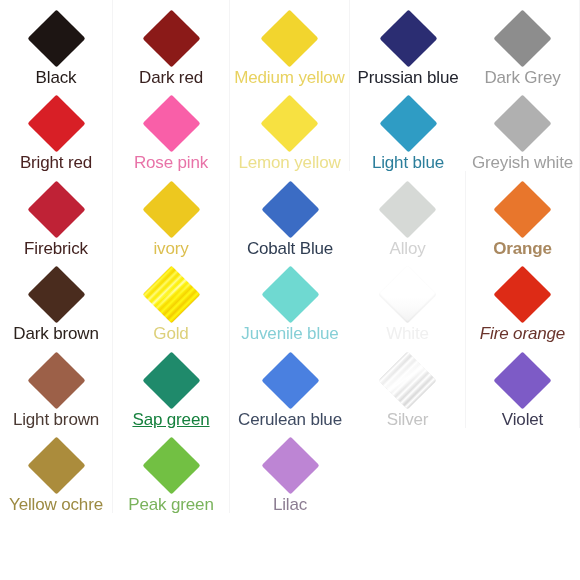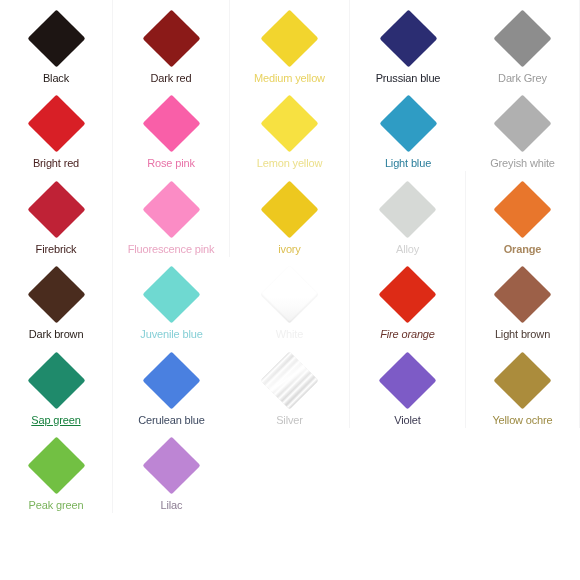"Black" .swatch-label { font-size: 11px -> 17px }
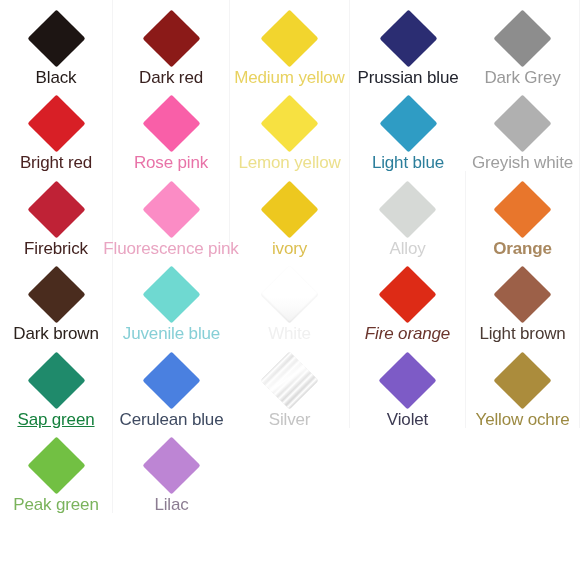"Fluorescence pink" div.cell { html: <div> <div> <div></div> </div> <div>Fluorescence pink</div> </div> -> none }
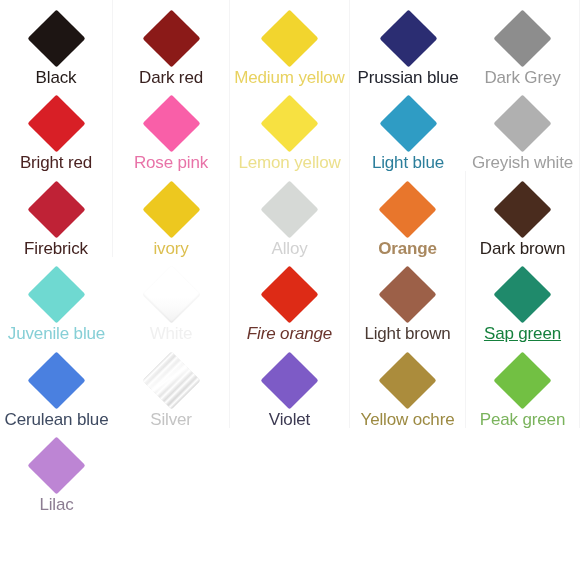"Cobalt Blue" div.cell { html: none -> <div> <div> <div></div> </div> <div>Cobalt Blue</div> </div> }
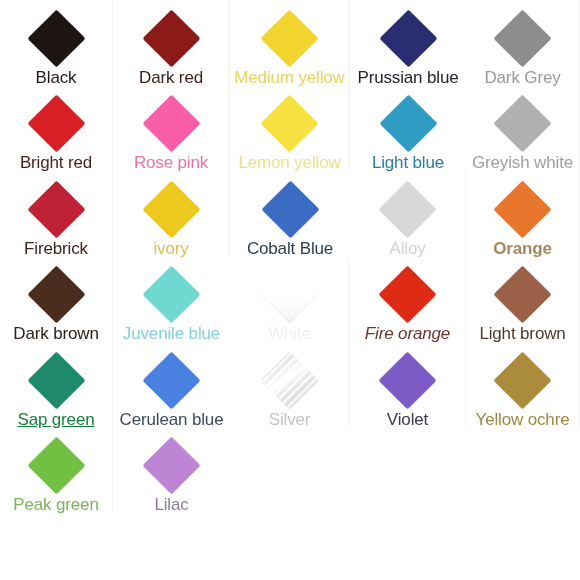"Gold" div.cell { html: none -> <div> <div> <div></div> </div> <div>Gold</div> </div> }
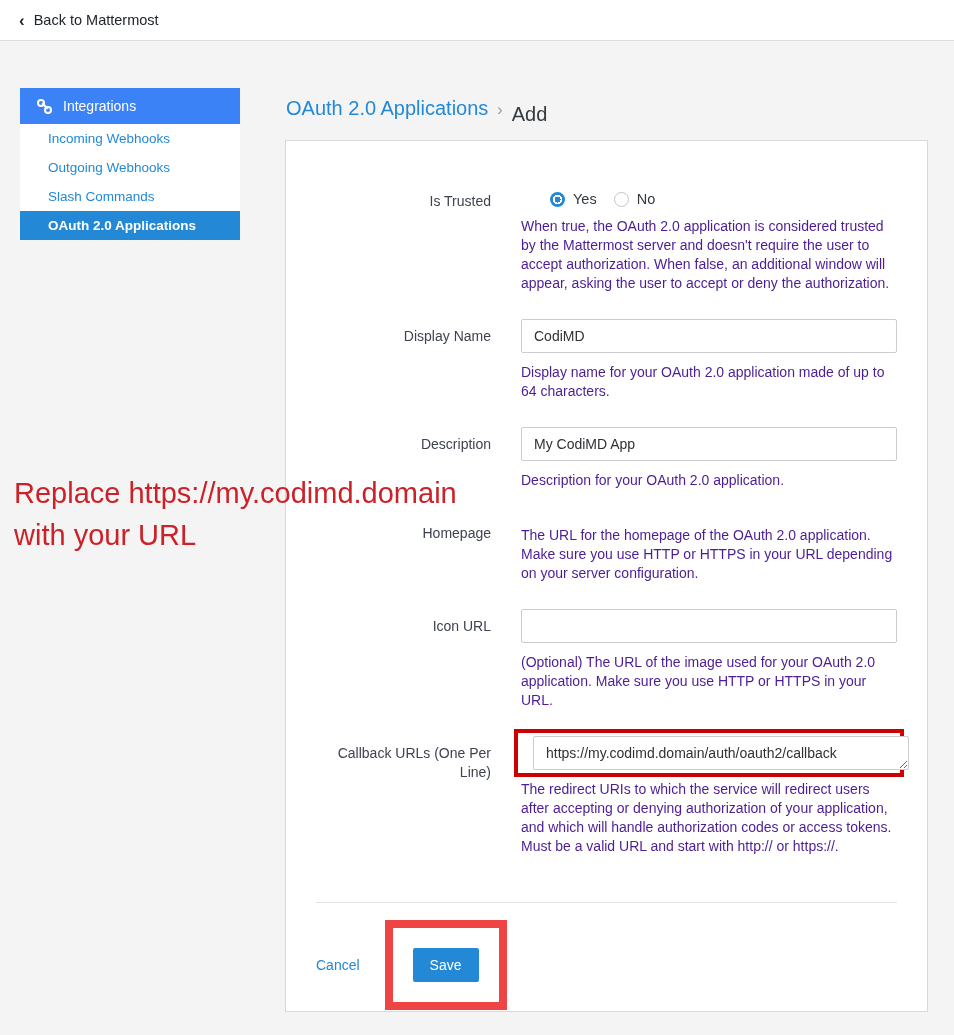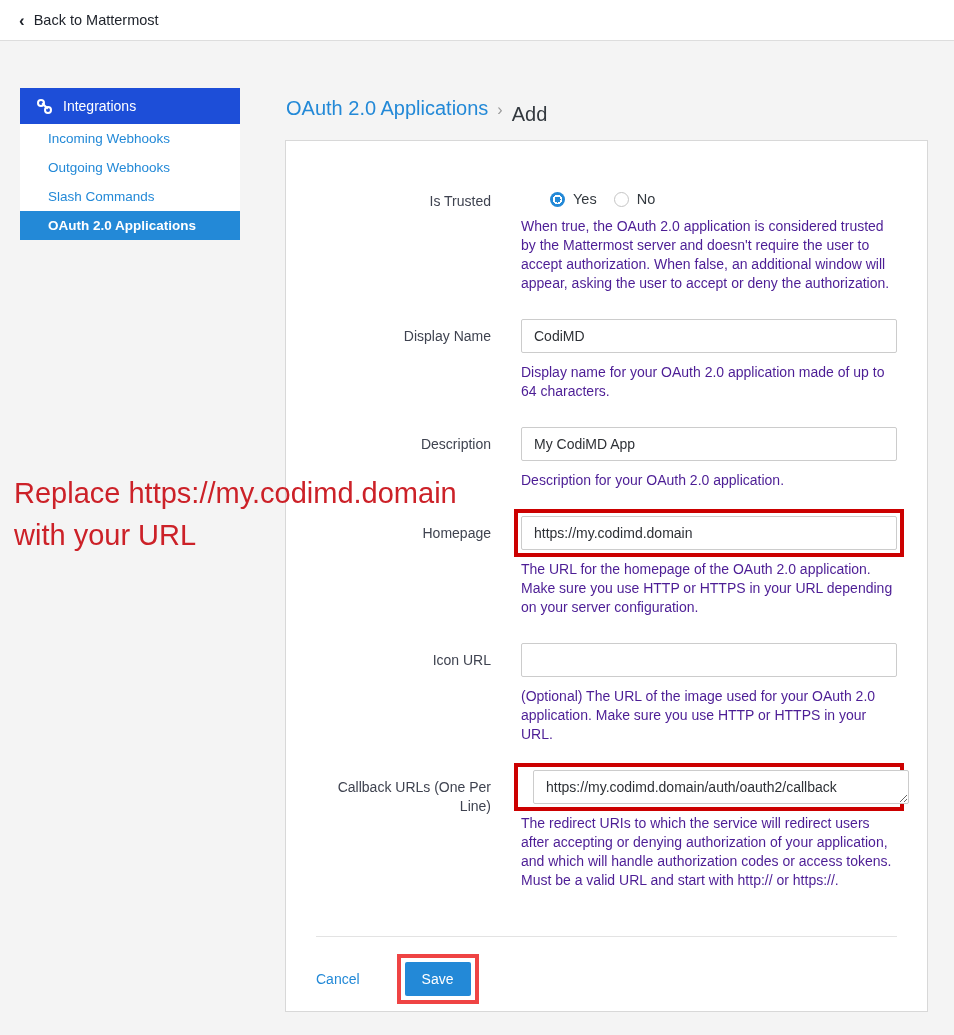"Integrations" .sidebar-header { background: #1d4ed8 -> #3b82f6 }
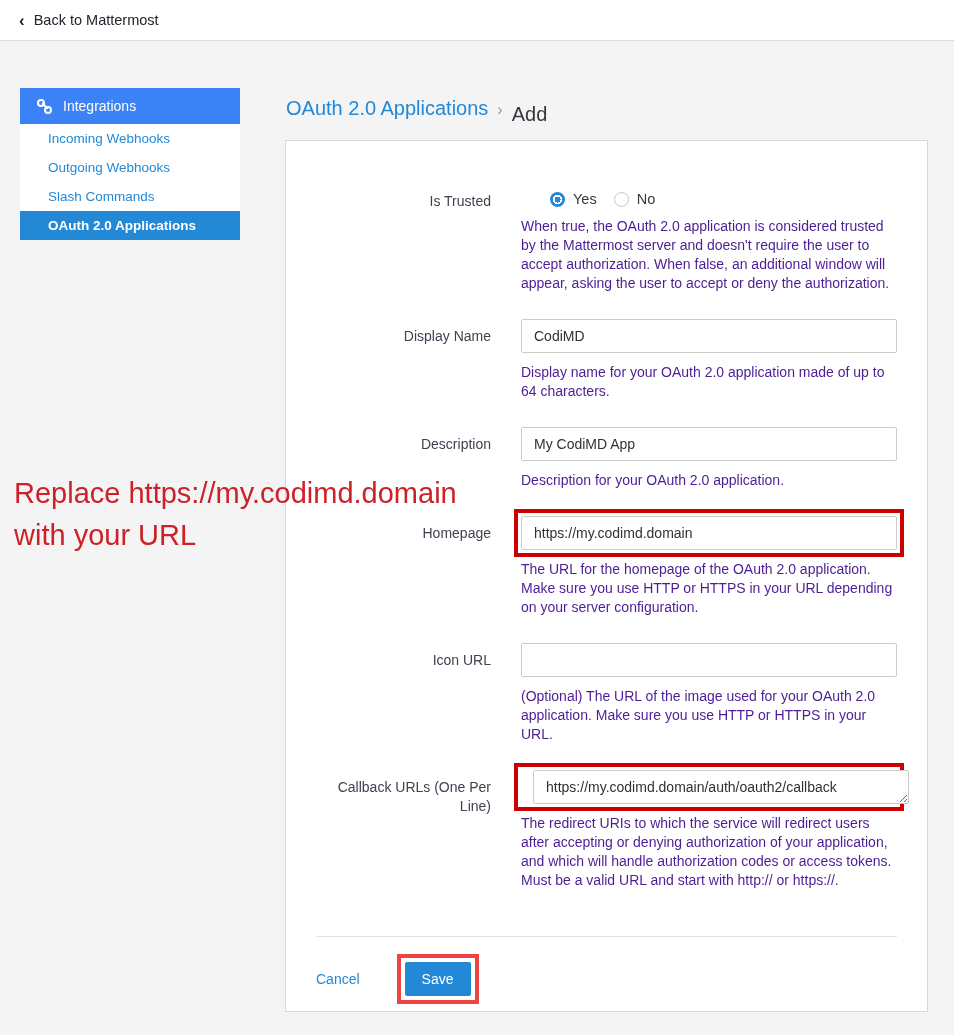"https://my.codimd.domain" div.red-box { html: <div> <input> </div> -> none }
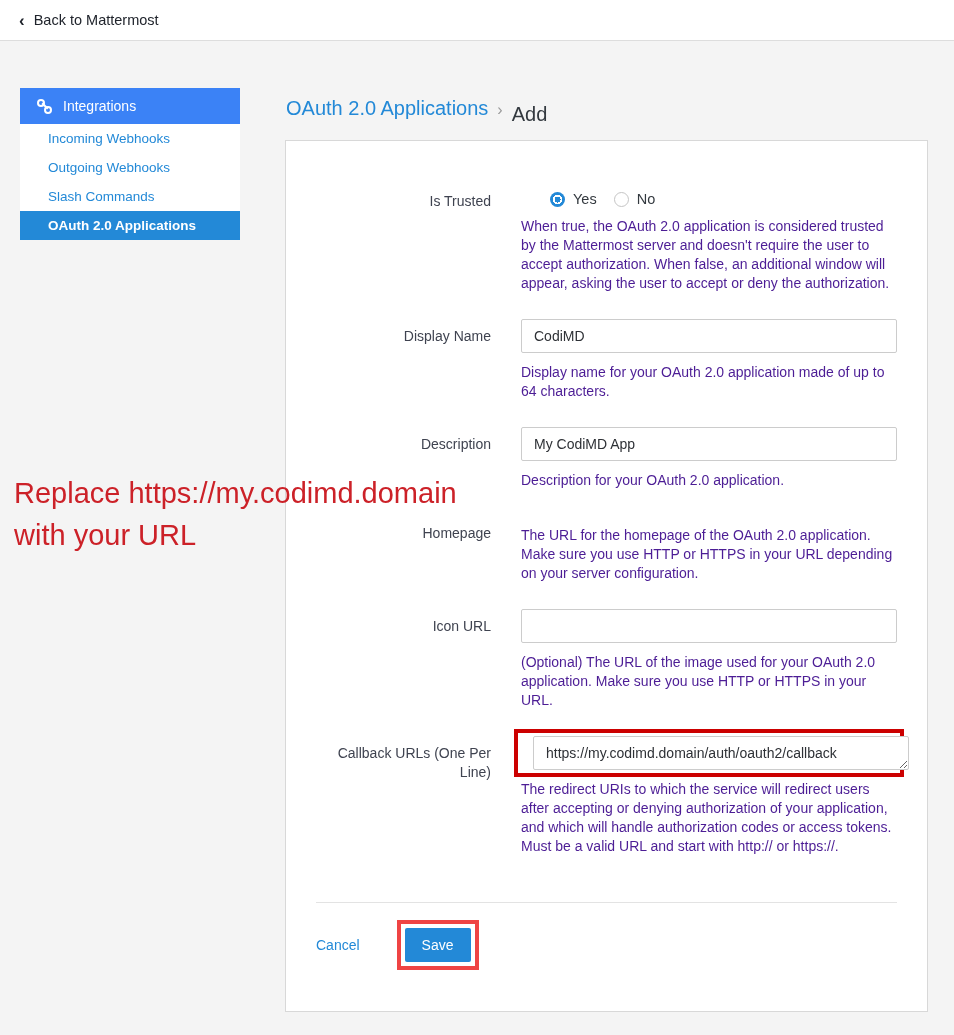"Save" .save-red-box { border: 4px solid #ef4444 -> 8px solid #ef4444; margin: -7px -7px -7px 16px -> -7px -7px -7px 4px; padding: 4px -> 20px }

• _THE TASK_: Look above for the line containing "html: <div> <input>"; output that line and all lines after it through the last one exactly, without the pictures.

• _EXERCISE OUTPUT_:
"https://my.codimd.domain" div.red-box { html: <div> <input> </div> -> none }
"Save" .save-red-box { border: 4px solid #ef4444 -> 8px solid #ef4444; margin: -7px -7px -7px 16px -> -7px -7px -7px 4px; padding: 4px -> 20px }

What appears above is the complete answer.